__Try it__: No picture should appear in the copy. Transcribe exactly, and only, the lines from the one with "discount: none -> 20% = 49.13" through the last line of the data below.

Before-and-after change data:

====

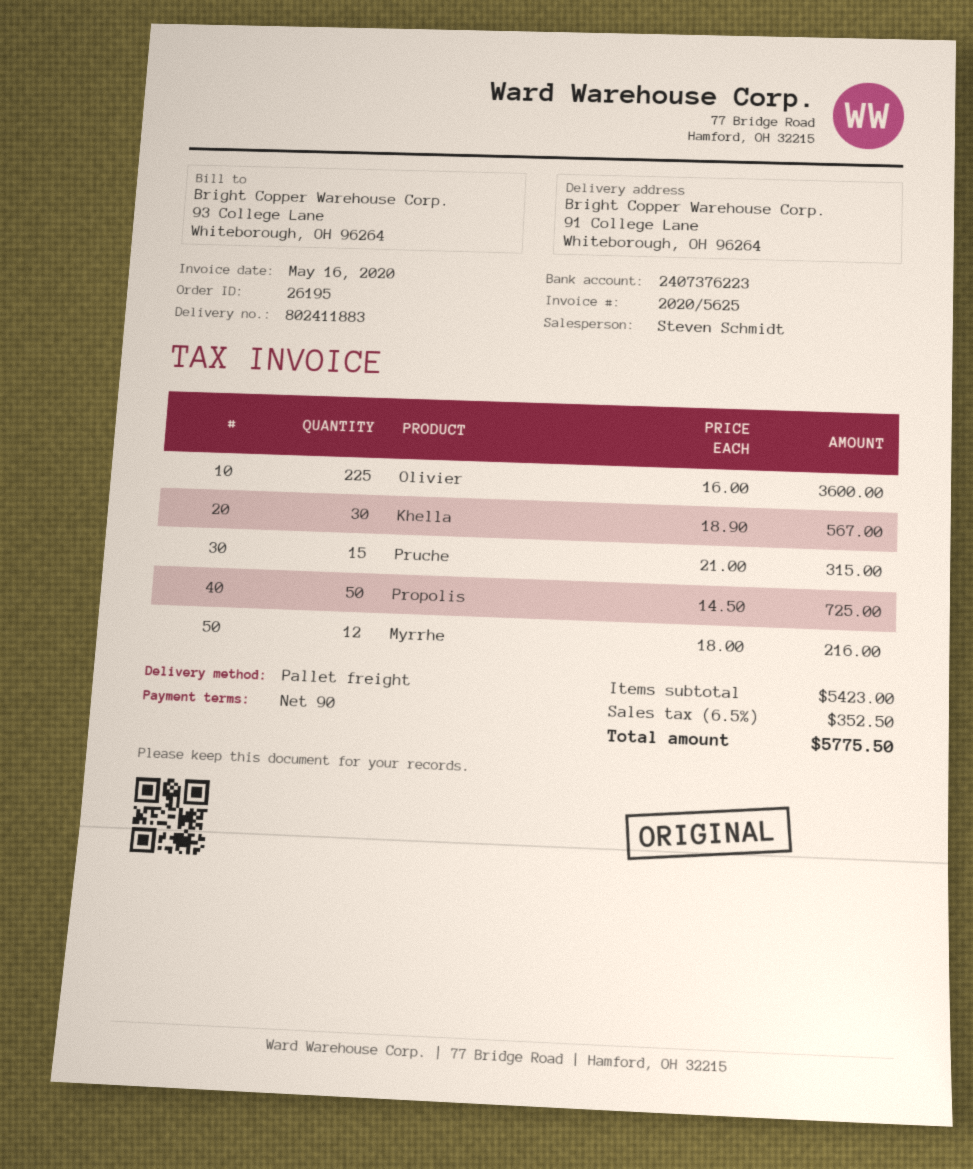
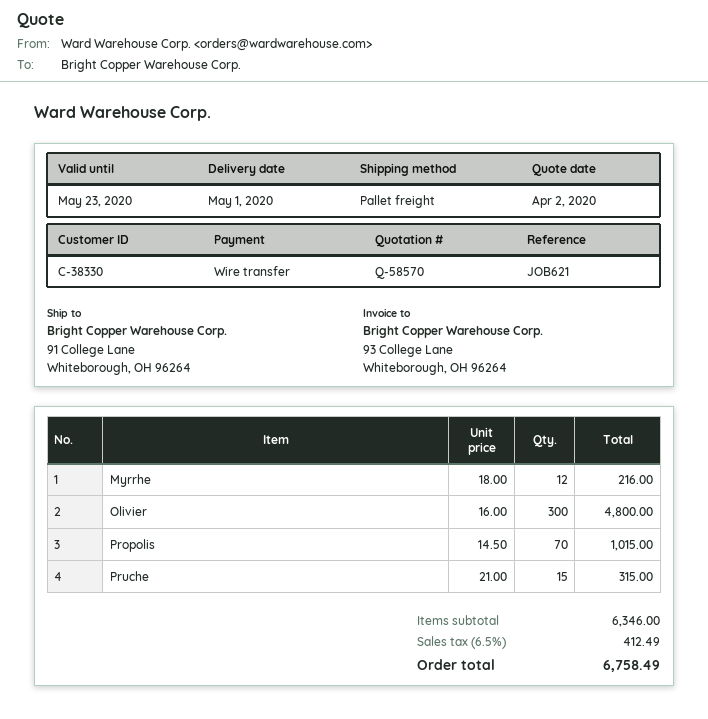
Olivier: 225 x 16.00 = 3600.00 -> 300 x 16.00 = 4800.00
Khella: 30 x 18.90 = 567.00 -> none
Propolis: 50 x 14.50 = 725.00 -> 70 x 14.50 = 1015.00
subtotal: 5423.00 -> 6346.00
tax: 6.5% = 352.50 -> 6.5% = 412.49
total: 5775.50 -> 6758.49

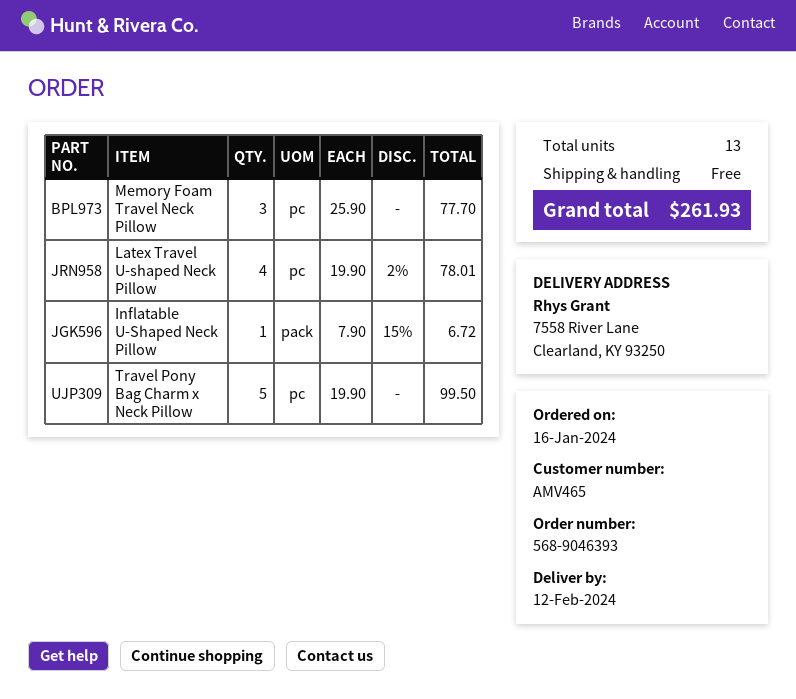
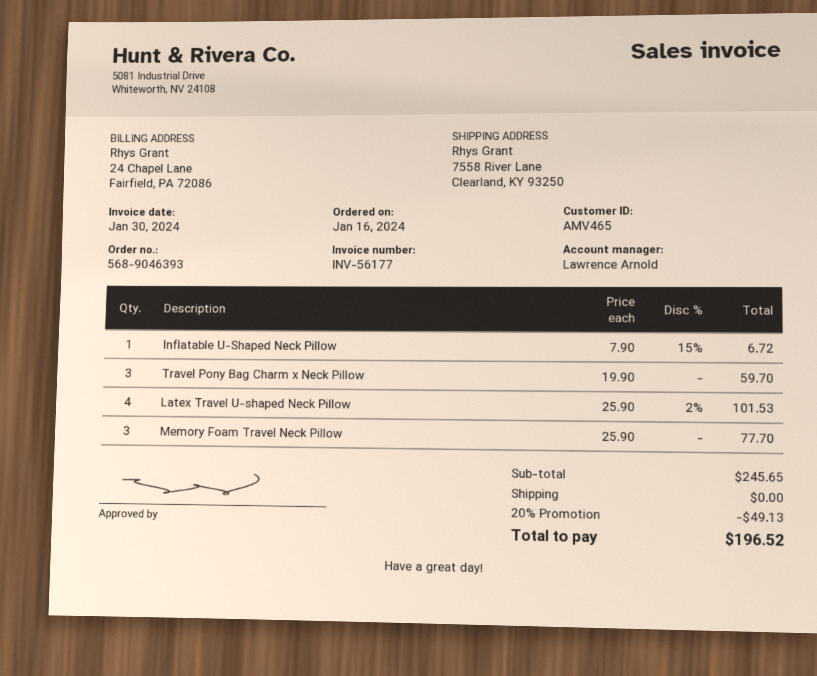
Latex Travel U-shaped Neck Pillow: 4 x 19.90 - 2% = 78.01 -> 4 x 25.90 - 2% = 101.53
Travel Pony Bag Charm x Neck Pillow: 5 x 19.90 = 99.50 -> 3 x 19.90 = 59.70
discount: none -> 20% = 49.13
total: 261.93 -> 196.52

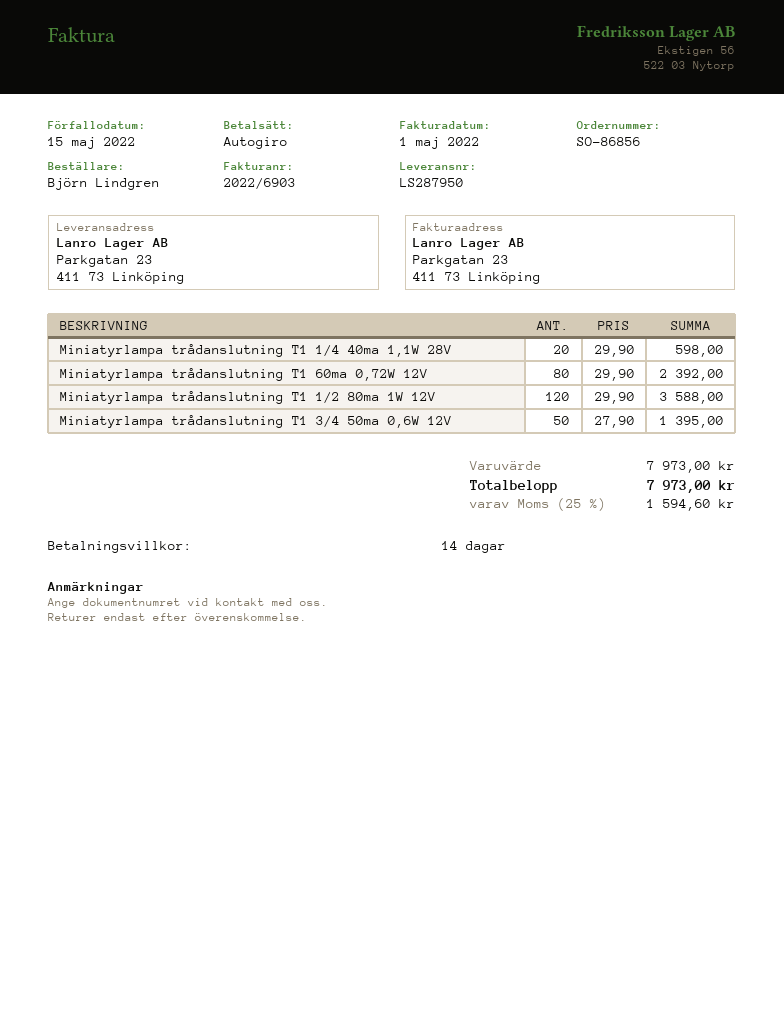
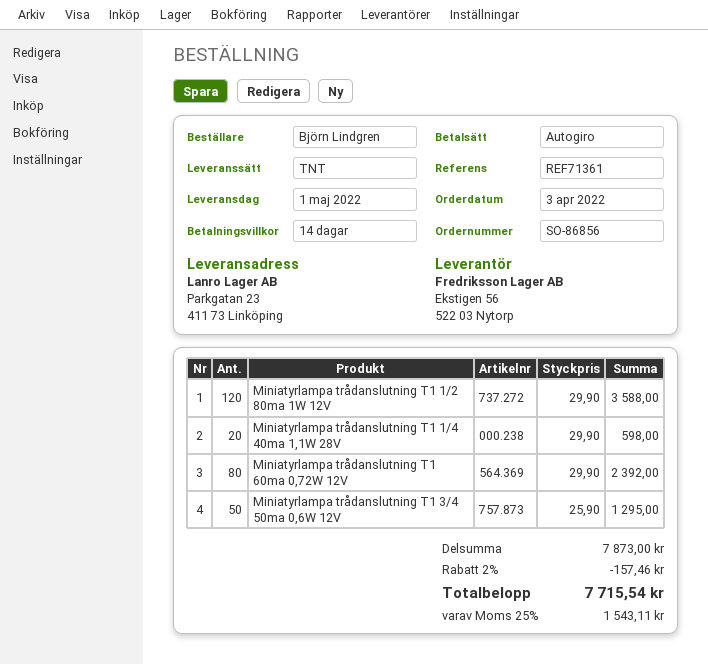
Miniatyrlampa trådanslutning T1 3/4 50ma 0,6W 12V: 50 x 27.90 = 1395.00 -> 50 x 25.90 = 1295.00
subtotal: 7973.00 -> 7873.00
discount: none -> 2% = 157.46
tax: 25% = 1594.60 -> 25% = 1543.11
total: 7973.00 -> 7715.54

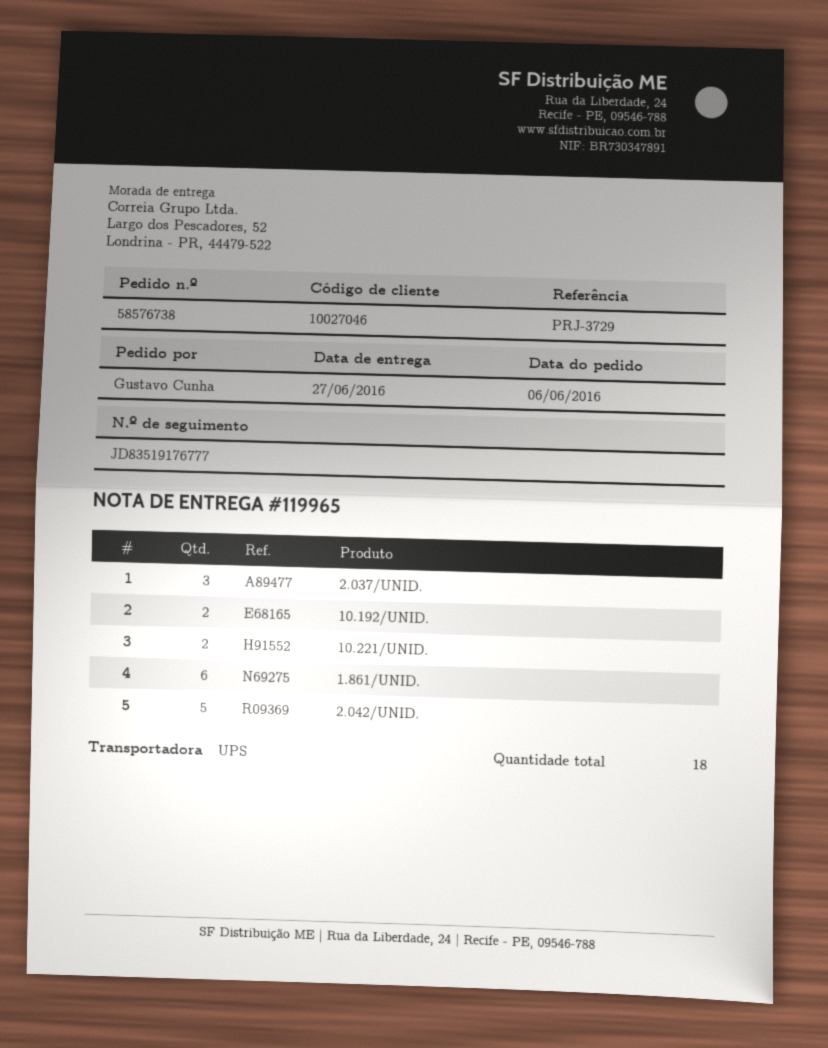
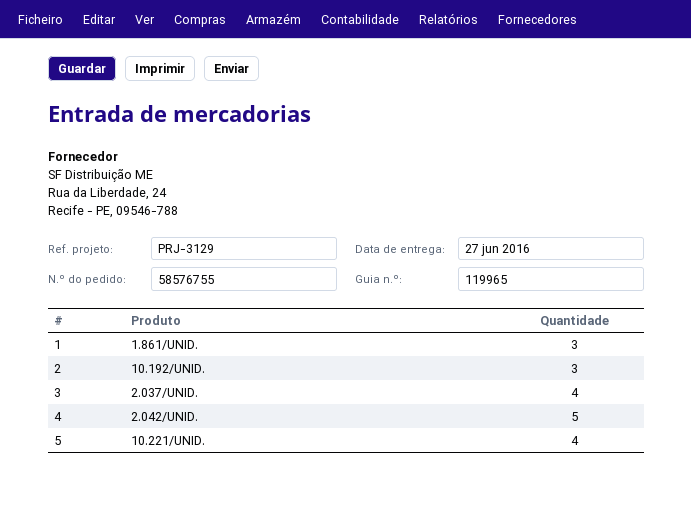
order number: 58576738 -> 58576755
reference: PRJ-3729 -> PRJ-3129
2.037/UNID.: 3 -> 4
10.192/UNID.: 2 -> 3
10.221/UNID.: 2 -> 4
1.861/UNID.: 6 -> 3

====

__Written response__:
discount: none -> 20% = 49.13
total: 261.93 -> 196.52

Miniatyrlampa trådanslutning T1 3/4 50ma 0,6W 12V: 50 x 27.90 = 1395.00 -> 50 x 25.90 = 1295.00
subtotal: 7973.00 -> 7873.00
discount: none -> 2% = 157.46
tax: 25% = 1594.60 -> 25% = 1543.11
total: 7973.00 -> 7715.54

order number: 58576738 -> 58576755
reference: PRJ-3729 -> PRJ-3129
2.037/UNID.: 3 -> 4
10.192/UNID.: 2 -> 3
10.221/UNID.: 2 -> 4
1.861/UNID.: 6 -> 3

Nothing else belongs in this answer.